• What you should do:
Would you please copy every line below that includes the string "viewBox"?

Dataset entries:
○ ○ ○ ○ ○ ○ ○
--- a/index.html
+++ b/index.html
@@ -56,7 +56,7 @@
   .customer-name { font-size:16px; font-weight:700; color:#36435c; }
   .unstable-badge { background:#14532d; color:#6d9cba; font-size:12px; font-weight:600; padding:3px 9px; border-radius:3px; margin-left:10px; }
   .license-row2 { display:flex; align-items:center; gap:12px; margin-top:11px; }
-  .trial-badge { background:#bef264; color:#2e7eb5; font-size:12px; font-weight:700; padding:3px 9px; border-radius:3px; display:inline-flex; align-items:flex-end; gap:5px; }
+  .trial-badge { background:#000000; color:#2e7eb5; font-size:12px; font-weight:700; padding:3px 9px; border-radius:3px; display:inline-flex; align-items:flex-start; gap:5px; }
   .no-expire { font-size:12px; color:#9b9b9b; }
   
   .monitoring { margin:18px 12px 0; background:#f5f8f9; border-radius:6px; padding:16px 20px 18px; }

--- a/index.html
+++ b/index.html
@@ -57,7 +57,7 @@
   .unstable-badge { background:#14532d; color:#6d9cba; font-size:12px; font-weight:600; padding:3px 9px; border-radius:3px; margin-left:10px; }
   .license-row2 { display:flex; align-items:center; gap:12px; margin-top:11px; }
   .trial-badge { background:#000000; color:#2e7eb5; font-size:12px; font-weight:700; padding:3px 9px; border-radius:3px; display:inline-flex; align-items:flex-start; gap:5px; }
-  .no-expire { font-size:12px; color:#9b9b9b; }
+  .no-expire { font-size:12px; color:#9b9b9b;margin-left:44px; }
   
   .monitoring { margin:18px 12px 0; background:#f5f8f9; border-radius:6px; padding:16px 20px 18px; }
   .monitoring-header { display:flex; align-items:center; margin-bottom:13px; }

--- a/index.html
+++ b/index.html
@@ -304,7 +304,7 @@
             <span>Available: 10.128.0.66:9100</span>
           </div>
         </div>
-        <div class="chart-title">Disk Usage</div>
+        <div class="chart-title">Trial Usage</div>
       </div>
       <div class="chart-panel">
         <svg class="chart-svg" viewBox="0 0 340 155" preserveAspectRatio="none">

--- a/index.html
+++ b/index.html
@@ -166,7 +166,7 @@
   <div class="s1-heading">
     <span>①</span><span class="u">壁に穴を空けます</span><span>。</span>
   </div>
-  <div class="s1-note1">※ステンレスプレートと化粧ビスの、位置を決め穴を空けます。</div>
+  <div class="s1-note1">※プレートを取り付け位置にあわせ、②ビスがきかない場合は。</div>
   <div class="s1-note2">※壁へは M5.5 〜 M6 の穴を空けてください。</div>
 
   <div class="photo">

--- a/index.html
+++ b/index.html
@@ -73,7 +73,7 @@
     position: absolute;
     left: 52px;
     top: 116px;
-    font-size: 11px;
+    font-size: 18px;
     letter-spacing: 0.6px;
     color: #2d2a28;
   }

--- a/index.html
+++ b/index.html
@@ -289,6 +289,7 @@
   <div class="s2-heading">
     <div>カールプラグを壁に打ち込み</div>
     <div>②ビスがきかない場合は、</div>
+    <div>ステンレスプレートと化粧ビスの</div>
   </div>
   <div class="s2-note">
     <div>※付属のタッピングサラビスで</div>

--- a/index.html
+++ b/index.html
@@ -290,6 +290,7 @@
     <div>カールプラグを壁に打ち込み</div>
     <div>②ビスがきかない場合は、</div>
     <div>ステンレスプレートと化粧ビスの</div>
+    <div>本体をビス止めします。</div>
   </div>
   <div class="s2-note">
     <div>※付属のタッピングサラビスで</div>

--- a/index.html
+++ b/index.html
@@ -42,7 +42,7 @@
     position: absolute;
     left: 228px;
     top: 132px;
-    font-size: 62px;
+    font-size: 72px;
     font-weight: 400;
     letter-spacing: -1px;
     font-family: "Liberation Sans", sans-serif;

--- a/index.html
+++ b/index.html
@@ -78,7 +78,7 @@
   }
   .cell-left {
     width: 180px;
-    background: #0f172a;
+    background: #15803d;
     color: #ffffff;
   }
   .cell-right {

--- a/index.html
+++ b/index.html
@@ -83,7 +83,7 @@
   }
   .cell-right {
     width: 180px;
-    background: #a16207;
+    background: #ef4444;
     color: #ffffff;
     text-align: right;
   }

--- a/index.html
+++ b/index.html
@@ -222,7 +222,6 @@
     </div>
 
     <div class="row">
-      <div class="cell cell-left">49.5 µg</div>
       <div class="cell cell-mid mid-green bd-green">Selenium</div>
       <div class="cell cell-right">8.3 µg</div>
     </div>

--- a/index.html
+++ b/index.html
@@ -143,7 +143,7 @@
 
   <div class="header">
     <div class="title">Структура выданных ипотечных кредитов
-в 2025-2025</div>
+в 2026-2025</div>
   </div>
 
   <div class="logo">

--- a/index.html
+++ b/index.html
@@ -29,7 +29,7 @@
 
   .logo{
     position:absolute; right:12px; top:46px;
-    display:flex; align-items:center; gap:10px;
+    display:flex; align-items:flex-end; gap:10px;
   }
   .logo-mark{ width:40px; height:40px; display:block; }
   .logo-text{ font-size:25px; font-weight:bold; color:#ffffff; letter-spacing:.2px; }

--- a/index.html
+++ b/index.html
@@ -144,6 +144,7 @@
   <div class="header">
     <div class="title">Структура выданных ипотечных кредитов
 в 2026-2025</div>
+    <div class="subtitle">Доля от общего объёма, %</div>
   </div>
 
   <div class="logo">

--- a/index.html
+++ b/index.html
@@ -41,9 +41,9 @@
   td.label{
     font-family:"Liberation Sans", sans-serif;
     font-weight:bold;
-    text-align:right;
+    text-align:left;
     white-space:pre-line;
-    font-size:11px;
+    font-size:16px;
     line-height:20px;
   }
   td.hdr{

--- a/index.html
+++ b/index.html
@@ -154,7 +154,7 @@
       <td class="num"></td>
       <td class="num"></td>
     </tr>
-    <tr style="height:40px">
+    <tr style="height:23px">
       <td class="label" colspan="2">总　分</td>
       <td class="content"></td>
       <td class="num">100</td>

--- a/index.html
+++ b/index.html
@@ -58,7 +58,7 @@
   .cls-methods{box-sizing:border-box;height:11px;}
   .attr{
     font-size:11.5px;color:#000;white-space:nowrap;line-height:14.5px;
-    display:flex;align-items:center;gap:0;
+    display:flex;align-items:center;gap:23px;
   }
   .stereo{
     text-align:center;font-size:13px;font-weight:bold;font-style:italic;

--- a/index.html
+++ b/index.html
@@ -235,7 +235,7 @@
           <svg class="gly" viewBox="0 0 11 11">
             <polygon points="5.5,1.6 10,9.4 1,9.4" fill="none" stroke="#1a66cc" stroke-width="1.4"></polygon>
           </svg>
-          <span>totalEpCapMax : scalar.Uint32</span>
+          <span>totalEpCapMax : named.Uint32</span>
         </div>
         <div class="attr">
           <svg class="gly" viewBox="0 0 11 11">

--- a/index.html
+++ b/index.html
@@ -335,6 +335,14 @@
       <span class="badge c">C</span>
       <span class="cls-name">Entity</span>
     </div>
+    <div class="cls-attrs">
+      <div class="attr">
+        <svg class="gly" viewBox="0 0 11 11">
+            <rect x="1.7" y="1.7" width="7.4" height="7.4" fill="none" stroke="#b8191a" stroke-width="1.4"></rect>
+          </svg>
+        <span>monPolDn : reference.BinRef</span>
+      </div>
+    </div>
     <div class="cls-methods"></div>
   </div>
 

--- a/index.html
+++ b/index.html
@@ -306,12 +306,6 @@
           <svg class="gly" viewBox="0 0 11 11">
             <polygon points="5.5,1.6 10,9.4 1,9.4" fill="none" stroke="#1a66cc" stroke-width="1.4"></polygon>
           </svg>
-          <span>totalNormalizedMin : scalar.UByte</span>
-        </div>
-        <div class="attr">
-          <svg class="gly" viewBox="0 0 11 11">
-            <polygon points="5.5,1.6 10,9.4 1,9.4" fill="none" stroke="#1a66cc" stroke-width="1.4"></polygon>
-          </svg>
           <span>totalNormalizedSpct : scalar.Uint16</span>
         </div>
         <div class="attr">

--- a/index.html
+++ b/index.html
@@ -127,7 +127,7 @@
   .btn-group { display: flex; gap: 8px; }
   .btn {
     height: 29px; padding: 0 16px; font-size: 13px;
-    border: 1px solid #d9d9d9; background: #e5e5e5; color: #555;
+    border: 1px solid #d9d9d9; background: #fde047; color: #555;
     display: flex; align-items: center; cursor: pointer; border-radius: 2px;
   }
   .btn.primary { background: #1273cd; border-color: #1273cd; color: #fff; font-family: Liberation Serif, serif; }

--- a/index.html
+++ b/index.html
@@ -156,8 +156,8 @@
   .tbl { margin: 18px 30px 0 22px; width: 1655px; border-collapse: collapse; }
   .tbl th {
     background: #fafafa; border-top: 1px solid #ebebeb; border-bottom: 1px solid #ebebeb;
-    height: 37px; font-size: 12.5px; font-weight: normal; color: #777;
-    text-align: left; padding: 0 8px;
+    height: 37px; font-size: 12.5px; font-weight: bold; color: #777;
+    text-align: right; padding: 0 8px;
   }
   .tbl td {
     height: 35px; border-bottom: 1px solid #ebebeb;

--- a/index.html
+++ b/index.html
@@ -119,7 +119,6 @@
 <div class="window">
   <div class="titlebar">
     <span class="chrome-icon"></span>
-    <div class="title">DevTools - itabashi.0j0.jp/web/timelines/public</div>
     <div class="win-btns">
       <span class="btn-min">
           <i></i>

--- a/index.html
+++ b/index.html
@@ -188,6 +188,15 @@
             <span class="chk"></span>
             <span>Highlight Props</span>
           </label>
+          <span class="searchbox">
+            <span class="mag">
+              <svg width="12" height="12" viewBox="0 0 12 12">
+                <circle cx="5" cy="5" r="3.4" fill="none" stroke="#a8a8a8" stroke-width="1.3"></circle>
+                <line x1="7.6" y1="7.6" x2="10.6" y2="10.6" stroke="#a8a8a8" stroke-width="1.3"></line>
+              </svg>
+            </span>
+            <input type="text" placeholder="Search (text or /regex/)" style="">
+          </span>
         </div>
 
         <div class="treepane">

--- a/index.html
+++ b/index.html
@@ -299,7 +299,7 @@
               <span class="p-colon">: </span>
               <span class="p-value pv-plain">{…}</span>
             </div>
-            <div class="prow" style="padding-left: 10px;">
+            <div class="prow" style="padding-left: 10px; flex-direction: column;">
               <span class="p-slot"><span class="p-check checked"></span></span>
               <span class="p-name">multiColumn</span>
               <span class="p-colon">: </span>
○ ○ ○ ○ ○ ○ ○
• Task solution:
         <svg class="chart-svg" viewBox="0 0 340 155" preserveAspectRatio="none">
           <svg class="gly" viewBox="0 0 11 11">
           <svg class="gly" viewBox="0 0 11 11">
+        <svg class="gly" viewBox="0 0 11 11">
           <svg class="gly" viewBox="0 0 11 11">
-          <svg class="gly" viewBox="0 0 11 11">
+              <svg width="12" height="12" viewBox="0 0 12 12">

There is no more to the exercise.